— Да ладно, матушка. А вот если сейчас сюда вдруг зайдет поесть десять человек, выглядящих, как Ифемелу? Ты отдаешь себе отчет, что наши обедающие соседи будут более чем недовольны?
— Возможно, — отозвалась она уклончиво и осуждающе стрельнула в Ифемелу бровями, словно говоря, что она отлично понимает, кто превратил ее сына в жалкого борца с расизмом. Ифемелу ответила победной улыбочкой.
И все же. Однажды они побывали в Вермонте, в гостях у его тети Клэр, женщины, владевшей экологической фермой, ходившей босиком и рассуждавшей о том, какая крепкая у ее ступней связь с почвой. Был ли у Ифемелу такой опыт в Нигерии? — спросила она, и вид у нее сделался разочарованным, когда Ифемелу сказала, что мама ее шлепнула бы, если бы Ифемелу вышла на улицу необутой. Все время, пока они были у нее на ферме, Клэр говорила о своем кенийском сафари, о величии Манделы, о том, как она обожает Хэрри Белафонте,[160] и Ифемелу опасалась, что Клэр того и гляди перейдет на эбоникс[161] или суахили. Покидая ее болтливый дом, Ифемелу сказала:
— Как пить дать, она интересная женщина — будь она собой. Мне не нужно, чтобы она меня уговаривала, что любит черных.
И Кёрт возразил, что дело не в расе, а просто в том, что тетя слишком чувствительна к различиям — любым различиям.

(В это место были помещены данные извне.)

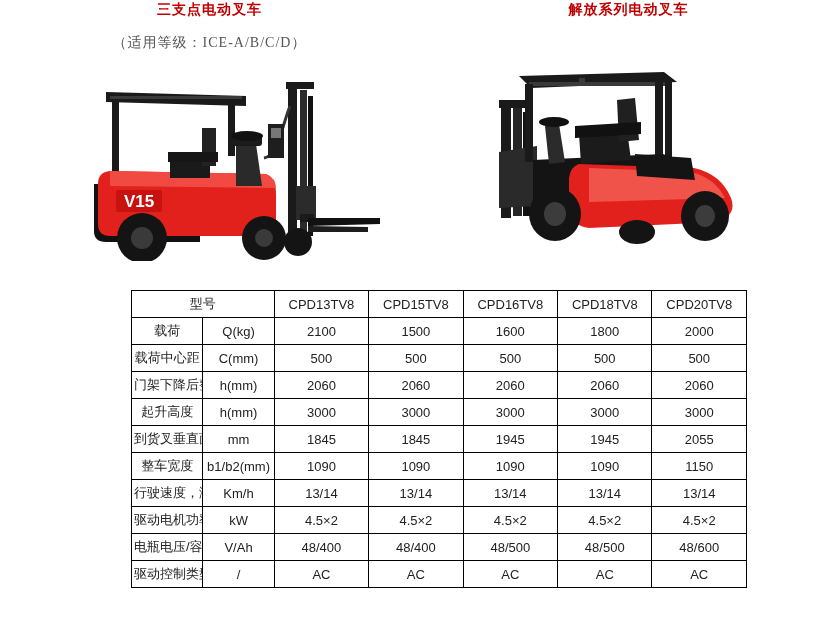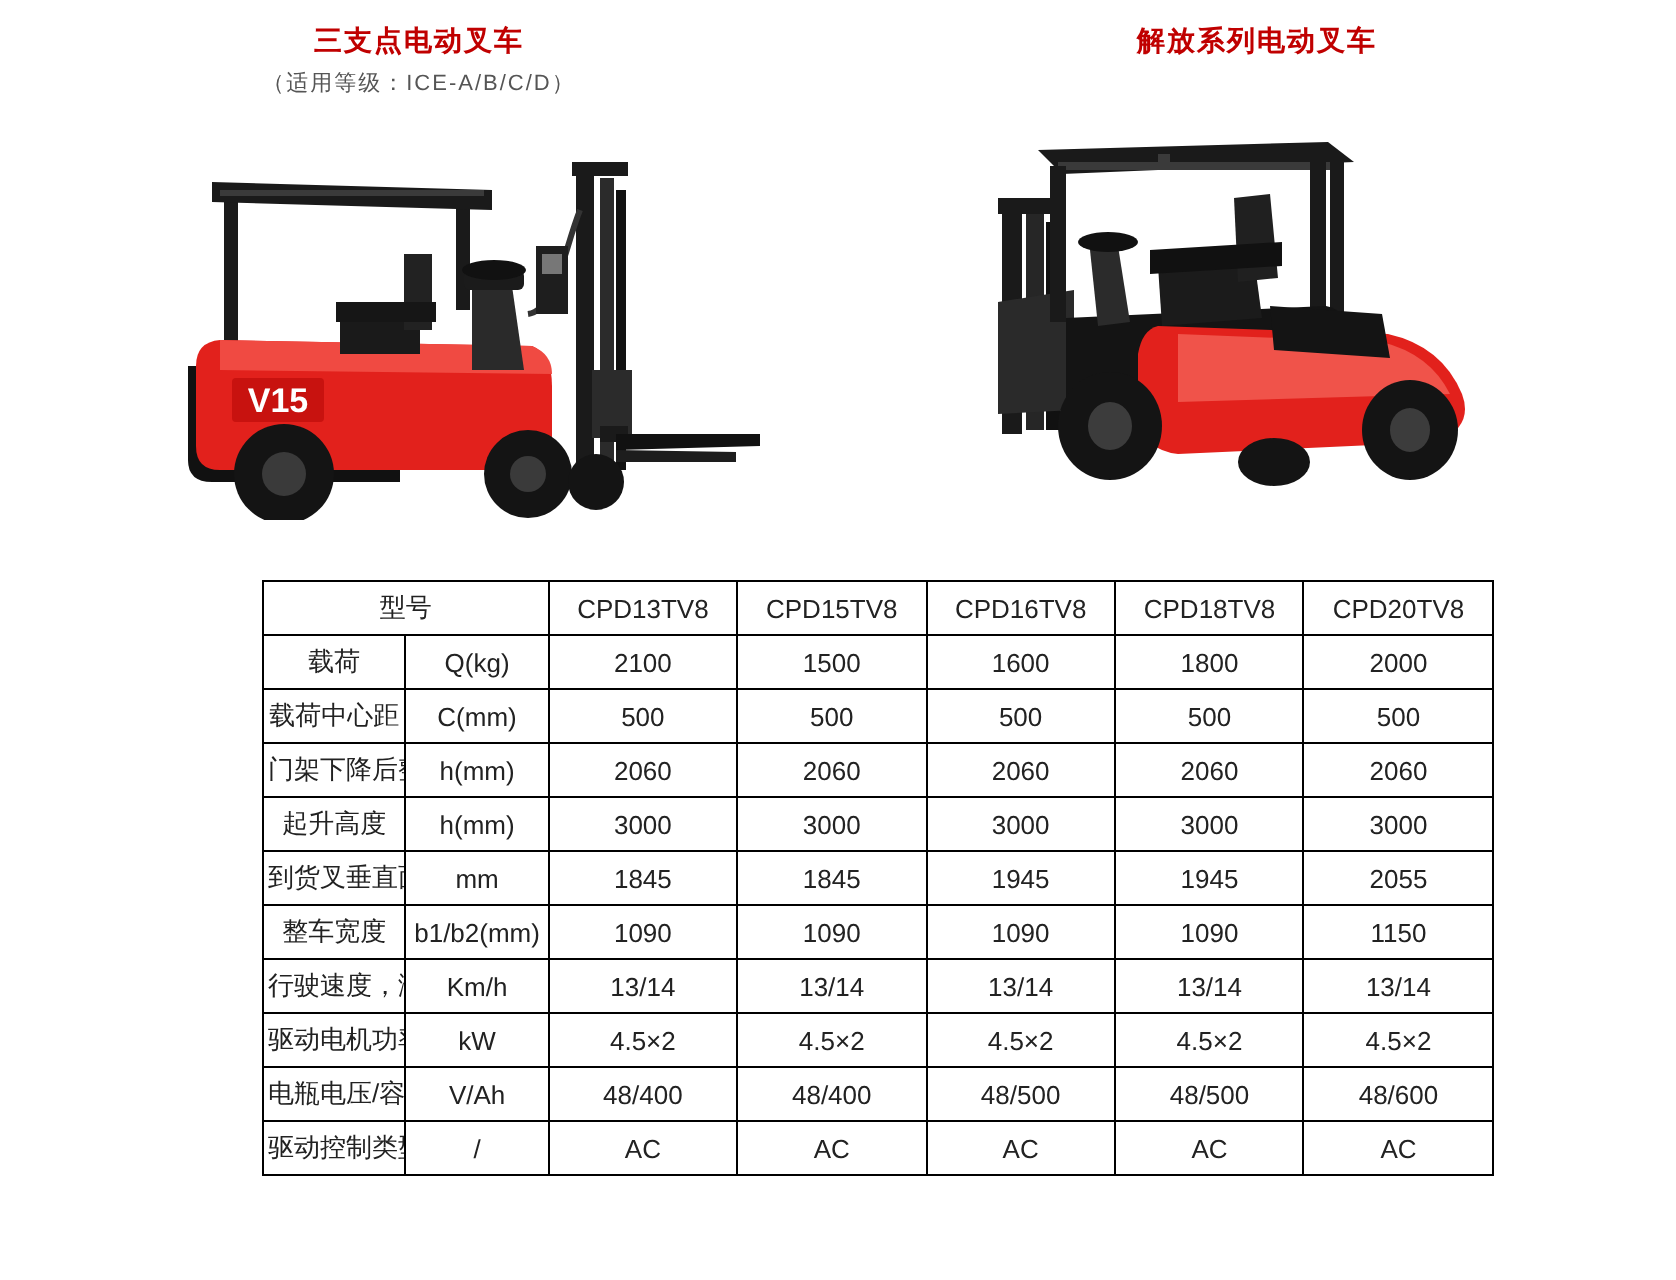--- a/index.html
+++ b/index.html
@@ -20,7 +20,7 @@
   .products {
     display: flex;
     width: 838px;
-    padding-top: 11px;
+    padding-top: 0;
     box-sizing: border-box;
   }
   .product {

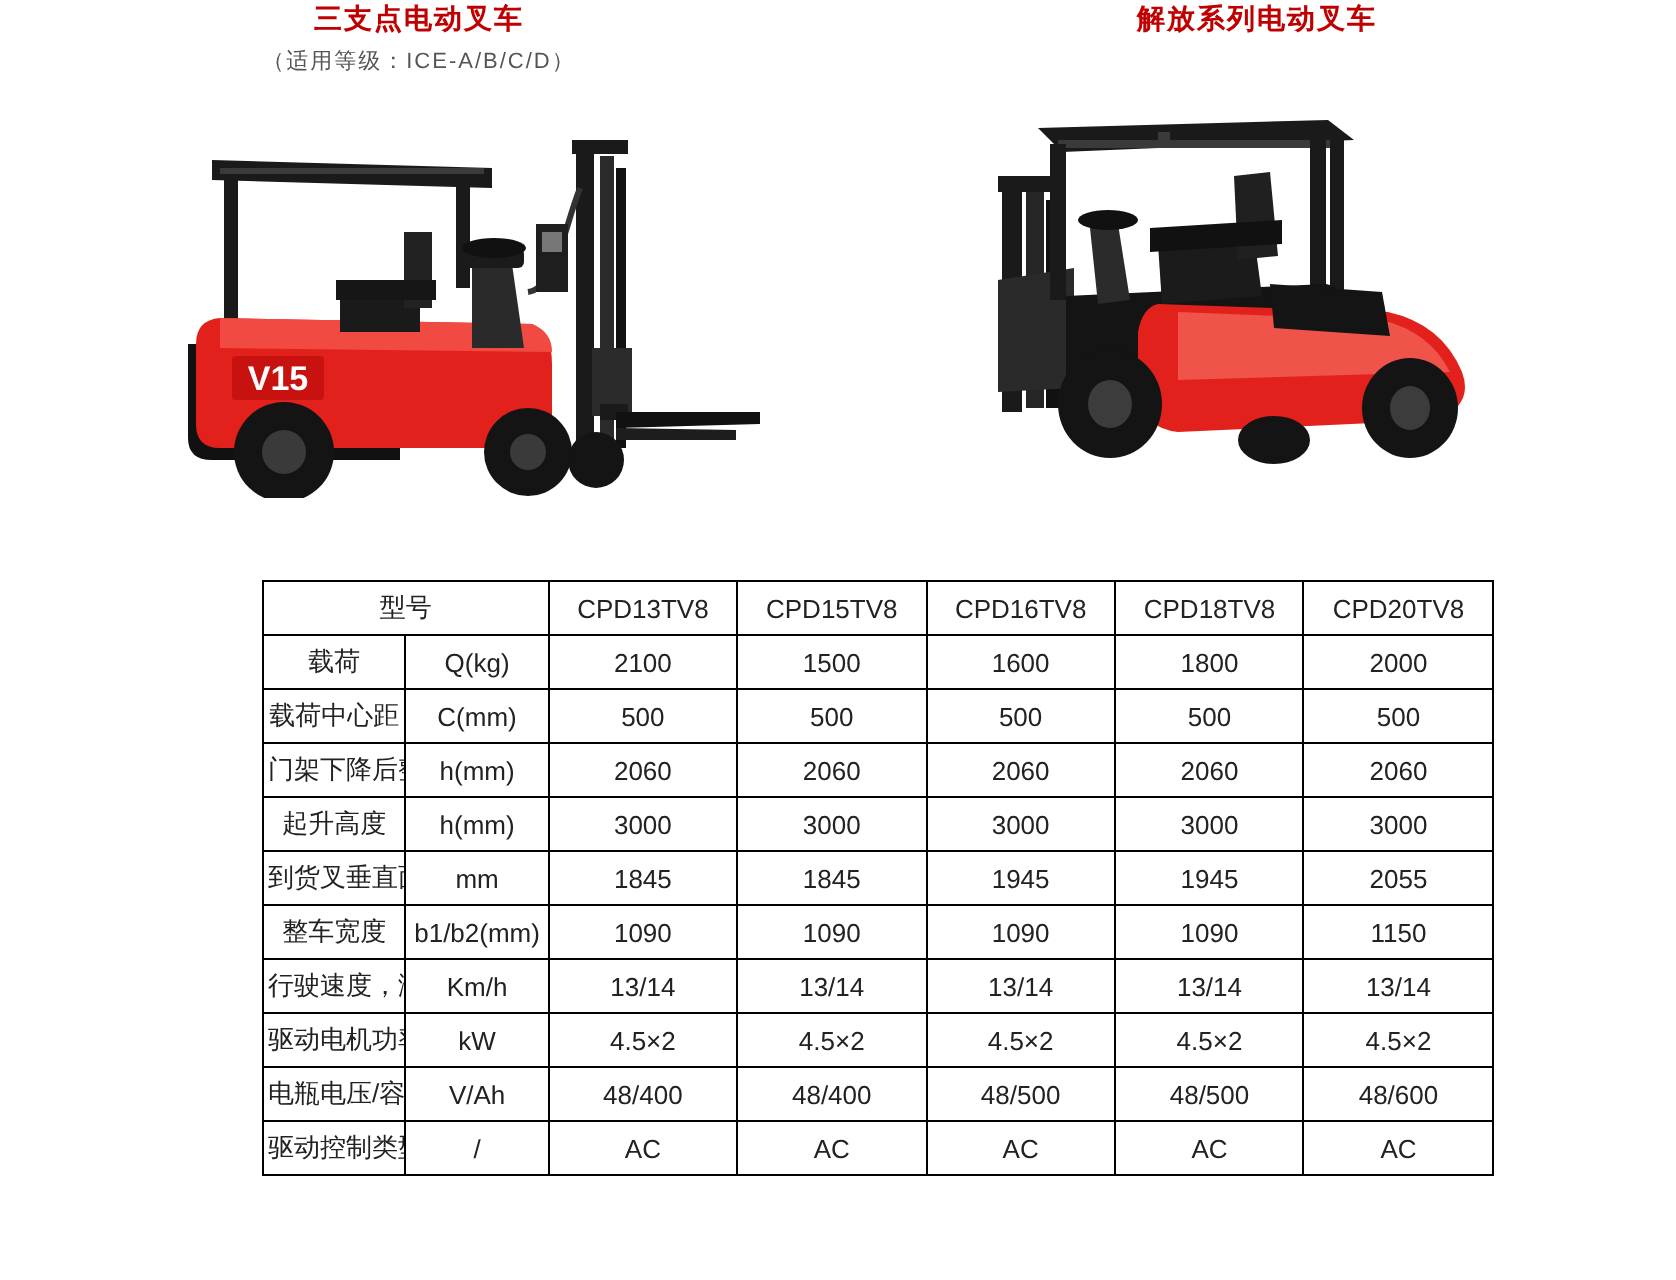--- a/index.html
+++ b/index.html
@@ -36,10 +36,11 @@
   }
   .product-sub {
     color: #555;
-    font-size: 11px;
+    font-size: 14px;
     letter-spacing: 1px;
-    margin-top: 6px;
+    margin-top: 18px;
     line-height: 14px;
+    font-family: Liberation Serif, serif;
   }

— Она все то же самое проделала бы, явись я с русской блондинкой, — пояснил он.
Ну конечно же, тетя не стала бы делать того же самого с русской блондинкой. Русская блондинка — белая, и тетя не чувствовала бы потребности доказывать, что ей нравятся люди с внешним видом, как у русской блондинки. Но Ифемелу не стала говорить этого Кёрту: жалела, что это для него неочевидно.
Когда они вошли в ресторан со столами, застеленными льняными скатертями, и администратор, посмотрев на них, спросил: «Столик на одного?» — Кёрт поспешно сказал ей, что администратор «не это» имел в виду. И Ифемелу хотелось спросить: «А что еще он мог иметь в виду?» Белокурая хозяйка пансиона в Монреале в упор не видела ее, когда они получали ключи, — совершенно и в упор, улыбчиво, глядя только на Кёрта, и Ифемелу захотелось заявить Кёрту, до чего сильно ее это оскорбляет; хуже еще и оттого, что Ифемелу не понимала: это потому, что хозяйке не нравятся черные или нравится Кёрт. Но Ифемелу промолчала: он бы возразил, что она накручивает, или устала, или и то и другое. Она понимала, что все это надо ему выложить, что утайка подобных мыслей бросает тень на них обоих. И все же выбирала молчание. Вплоть до того дня, когда они повздорили из-за ее журнала. Он вытащил экземпляр «Сути»[162] из кучи у нее на журнальном столике — в то редкое утро, какие они проводили у нее в квартире, воздух все еще полнился ароматом омлета, который она приготовила.